September 20, 2000

Shower Aerobics

Taking a shower here in my apartment is a study in contortion and speed. First, you turn on the shower. Now go make a cup of coffee, have a smoke, surf the web. Return to bathroom to see if hot water has found it's way up 11 flights yet. Usually it hasn't, so return to computer room for second cup of coffee and relax. Try not to fall asleep. Check again, and we'll assume for the sake of brevity that there is in fact hot water now.

You must make sure that you have everything within arms reach and that you can in fact find and identify everything in the shower with your eyes closed. Remove shower head from upper holder on the wall and start to rinse off. While doing this, try not to drop shower head due to the extreme temperature changes that will be taking place in the next 3.5 seconds. Replace shower head in upper holder. It's time to wash your face. Hold the washcloth 1" away from the spray of water in silly attempt to actually get washcloth wet. Decide that a damp washcloth is OK, maybe you can just exfoliate while you wash your face. Proceed to wash face, and with eyes closed, try to find dribble of water from shower head to see if the water is either too hot or too cold to rinse. Try to figure out pattern of hot/cold that is occuring. Find shower head with free hand, drop washcloth. Attempt to not burn/freeze face while rinsing soap off. Rinse eyes again just to be sure. Open eyes and curse water pressure. Wonder if trying to rinse soap out of eyes with water that you aren't even supposed to drink is bad.

Prepare to wash hair. Now, I have LONG hair, almost down to my waist. Attempt to dance around shower's dribble of hot/cold/hot/hot/cold water and attempt to wet hair. Decide that shampoo is kinda wet, maybe this will work. Get some kind of lather going. Take shower head off upper holder and attempt to rinse. Cry because it is making soap dribble down into your eyes. Lean over and try to rinse soap out of underside of hair. Get ears full of water and soap. Wonder if conditioner is as effective if there's a tad bit of shampoo in your hair still. Move shower head down to lower holder so that knees get clean. Put conditioner in hair. Vaguely wonder if pear scented shampoo goes with vanilla soap.
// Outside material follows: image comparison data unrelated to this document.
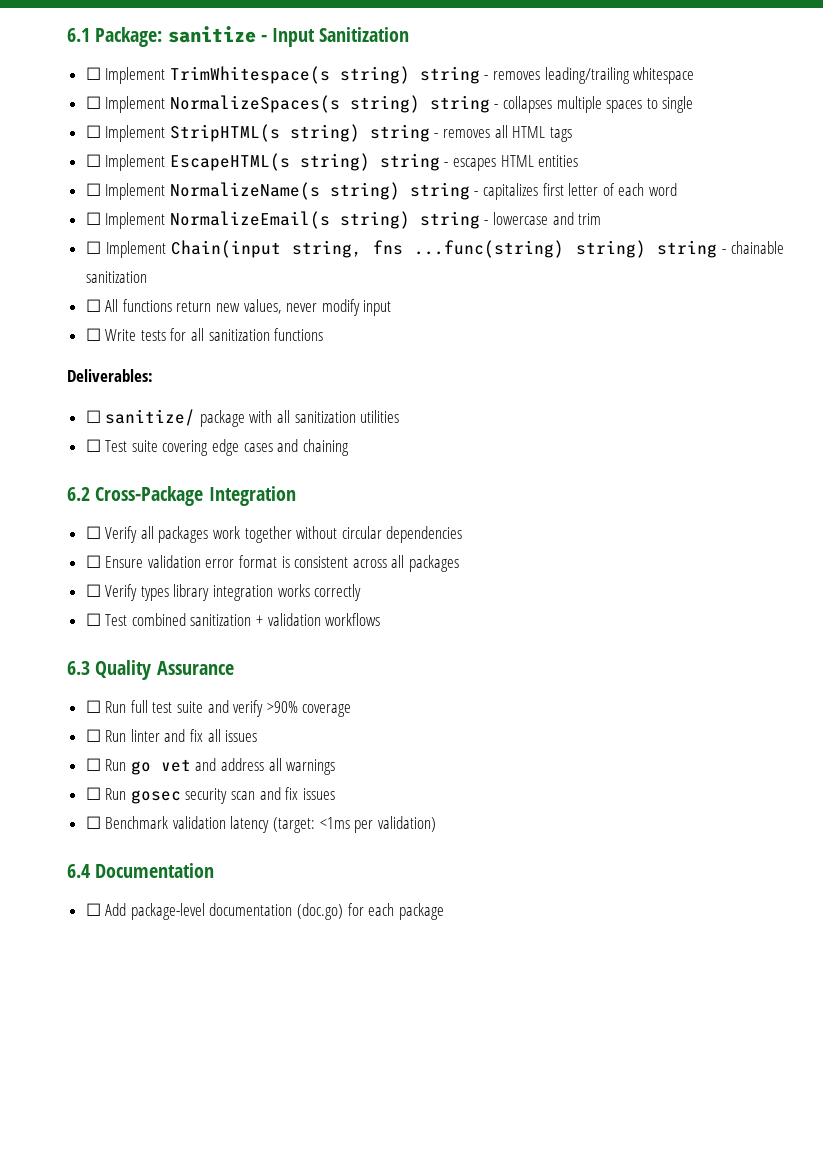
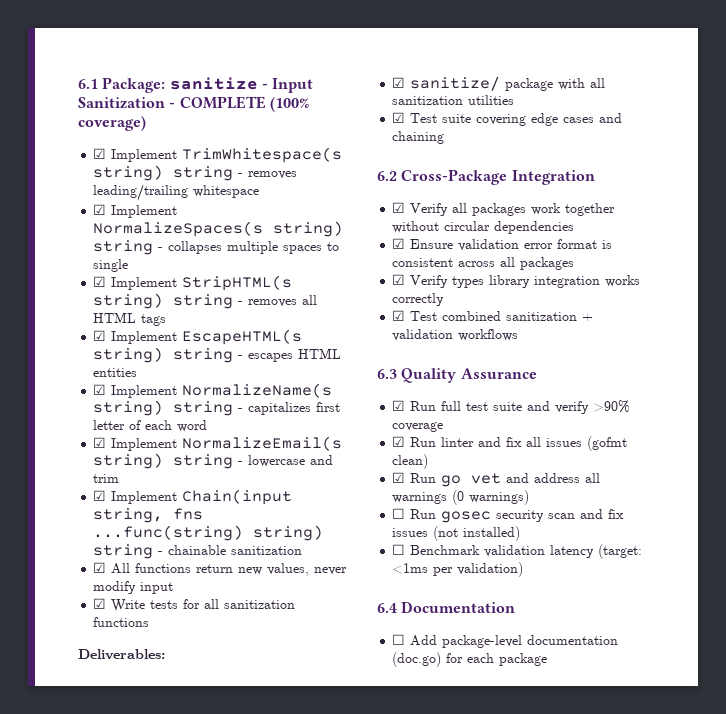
- 6.1 Package: sanitize - Input Sanitization
- ☐ Implement TrimWhitespace(s string) string - removes leading/trailing whitespace
+ 6.1 Package: sanitize - Input Sanitization - COMPLETE (100% coverage)
+ ☑ Implement TrimWhitespace(s string) string - removes leading/trailing whitespace
- ☐ Implement NormalizeSpaces(s string) string - collapses multiple spaces to single
+ ☑ Implement NormalizeSpaces(s string) string - collapses multiple spaces to single
- ☐ Implement StripHTML(s string) string - removes all HTML tags
+ ☑ Implement StripHTML(s string) string - removes all HTML tags
- ☐ Implement EscapeHTML(s string) string - escapes HTML entities
+ ☑ Implement EscapeHTML(s string) string - escapes HTML entities
- ☐ Implement NormalizeName(s string) string - capitalizes first letter of each word
+ ☑ Implement NormalizeName(s string) string - capitalizes first letter of each word
- ☐ Implement NormalizeEmail(s string) string - lowercase and trim
+ ☑ Implement NormalizeEmail(s string) string - lowercase and trim
- ☐ Implement Chain(input string, fns ...func(string) string) string - chainable sanitization
+ ☑ Implement Chain(input string, fns ...func(string) string) string - chainable sanitization
- ☐ All functions return new values, never modify input
+ ☑ All functions return new values, never modify input
- ☐ Write tests for all sanitization functions
+ ☑ Write tests for all sanitization functions
- ☐ sanitize/ package with all sanitization utilities
+ ☑ sanitize/ package with all sanitization utilities
- ☐ Test suite covering edge cases and chaining
+ ☑ Test suite covering edge cases and chaining
- ☐ Verify all packages work together without circular dependencies
+ ☑ Verify all packages work together without circular dependencies
- ☐ Ensure validation error format is consistent across all packages
+ ☑ Ensure validation error format is consistent across all packages
- ☐ Verify types library integration works correctly
+ ☑ Verify types library integration works correctly
- ☐ Test combined sanitization + validation workflows
+ ☑ Test combined sanitization + validation workflows
- ☐ Run full test suite and verify >90% coverage
+ ☑ Run full test suite and verify >90% coverage
- ☐ Run linter and fix all issues
- ☐ Run go vet and address all warnings
+ ☑ Run linter and fix all issues (gofmt clean)
+ ☑ Run go vet and address all warnings (0 warnings)
- ☐ Run gosec security scan and fix issues
+ ☐ Run gosec security scan and fix issues (not installed)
Time to shave! Do the pits first, those are easy. Lather, shave, then either burn/freeze pits since you've completely lost the rhythm of the hot/cold thing happening this morning. Lather one leg while trying to keep it propped up on the 1/2" ledge closest to the wall. Attempt to shave with a razor filled with shaving cream since dribble of water is coming at a slower pace now. Decide that "knees down" is good enough and move on to next leg. Repeat with remaining leg. Stand in shower and wonder how you are supposed to rinse shaving cream off with what seems to be the equivalent of a dollar store water pistol. Try not to have nervous breakdown then and there. Find washcloth that you previously dropped, it is now full of water. Attempt to 'rinse' both legs with what little water you have and the accompanying washcloth. Retrieve shower scrunchy from hanging spot. Sniff to make sure husband hasn't been using it with his icky boy-soap. Lather scrunchy with nummy-smelling girl-soap. Wash body. Turn shower off so that water is coming out of faucet. Rinse scrunchy. Wonder why there are no extreme temperature changes while doing this. Consider your luck changing. Turn shower on again. Try not to rip off shower curtain when stream of water the temperature of which MUST be close to boiling, hits you. Remove shower head and start to rinse body. Wonder if you can get carpal tunnel syndrome from wrist-flicking shower head on/off your body trying not to burn yourself. Fiddle with water temperature on knob. Make as cool as possible but warm enough to stand under. Replace shower head in upper holder. Attempt to rinse conditioner from hair. Try not to slip in tub as you run back and forth between the warm/freezing water. Take shower head and try to rinse underside of hair. Find water pressure return just as your are rinsing the hairline at your forehead. Wonder if inhaling water you aren't supposed to drink is as bad as drinking it. Recover to find water pressure gone again. Rinse top of head again "just to be sure". Turn off water, wrap hair in towel, step out of shower, wrap body in towel, sit on side of tub. Decide you need a nap.